We used to go to the Early Learning Centre to purchase percussion instruments like a five-pound kids’ xylophone and a set of silver cymbals for kids, which we used as the main high hat on Over and Over. We utilized whatever was readily available. We were allowed to remix Franz Ferdinand’s Take Me Out because Alexis worked at Domino. I stole the kick drum sound and added it to the track.

Alexis frequently enters and quickly composes words over an instrumental I created. He answers the energy in the room. He composed the verses in a day. I just thought of Prince as a strange, sex-obsessed dwarf, so I couldn’t understand why he was so obsessed with him.

We couldn’t get enough of the song. When I played it at a London DJ set, I saw people moving and their ears pricked up. I thought, “Oh my God, we’ve done something of which we can be proud.” Over and Over was always our most popular song when we supported Mylo, Goldfrapp, and other big bands on tour. It’s as yet a set feature.
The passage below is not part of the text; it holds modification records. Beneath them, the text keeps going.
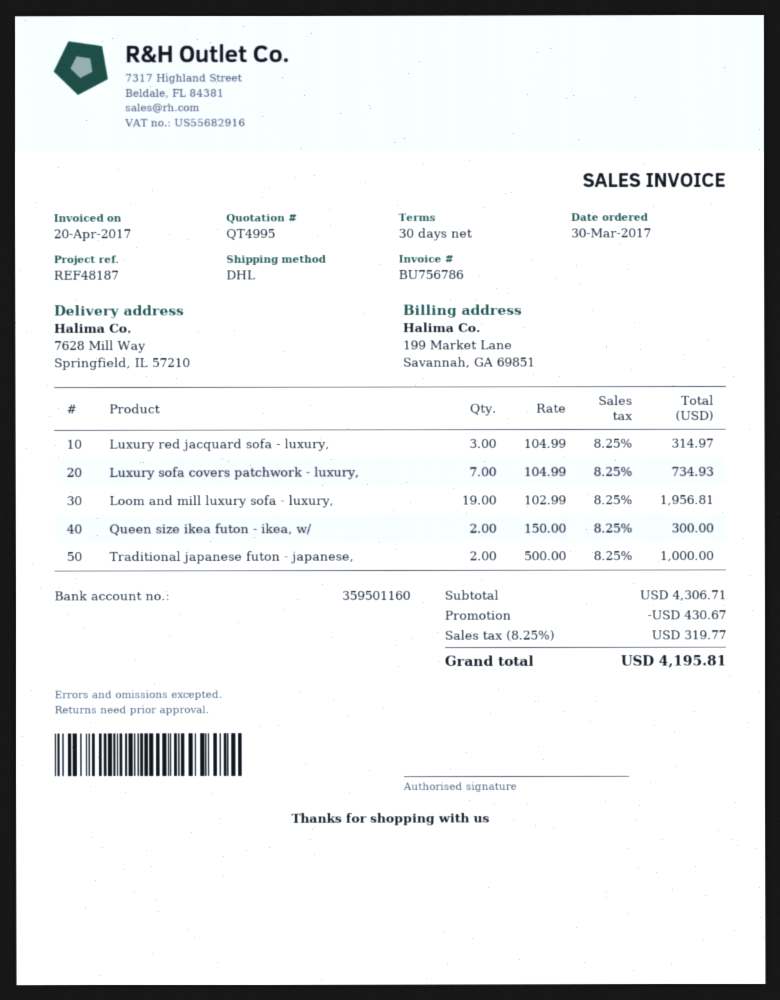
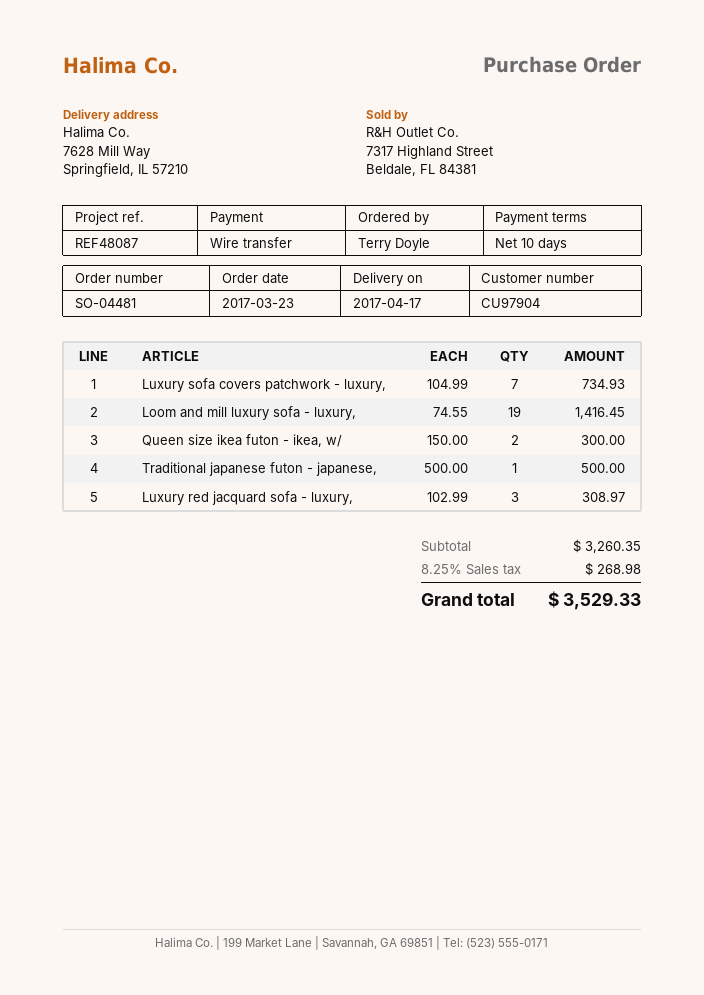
order date: 2017-03-30 -> 2017-03-23
payment terms: 30 days -> 10 days
reference: REF48187 -> REF48087
Luxury red jacquard sofa - luxury,: 3 x 104.99 = 314.97 -> 3 x 102.99 = 308.97
Loom and mill luxury sofa - luxury,: 19 x 102.99 = 1956.81 -> 19 x 74.55 = 1416.45
Traditional japanese futon - japanese,: 2 x 500.00 = 1000.00 -> 1 x 500.00 = 500.00
subtotal: 4306.71 -> 3260.35
discount: 430.67 -> none
tax: 8.25% = 319.77 -> 8.25% = 268.98
total: 4195.81 -> 3529.33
As far as home recording, we were on the ball. Making music with pop, R&B, or hip-hop influences from a home computer was regarded as odd. However, that is now the standard. You, as a young musician, believe that entering a professional studio requires approval. But the most important part of making music is doing something that is really an expression of who you are and that is one of a kind. You express yourself creatively by making creative use of the tools you have. That needs to be kept in mind.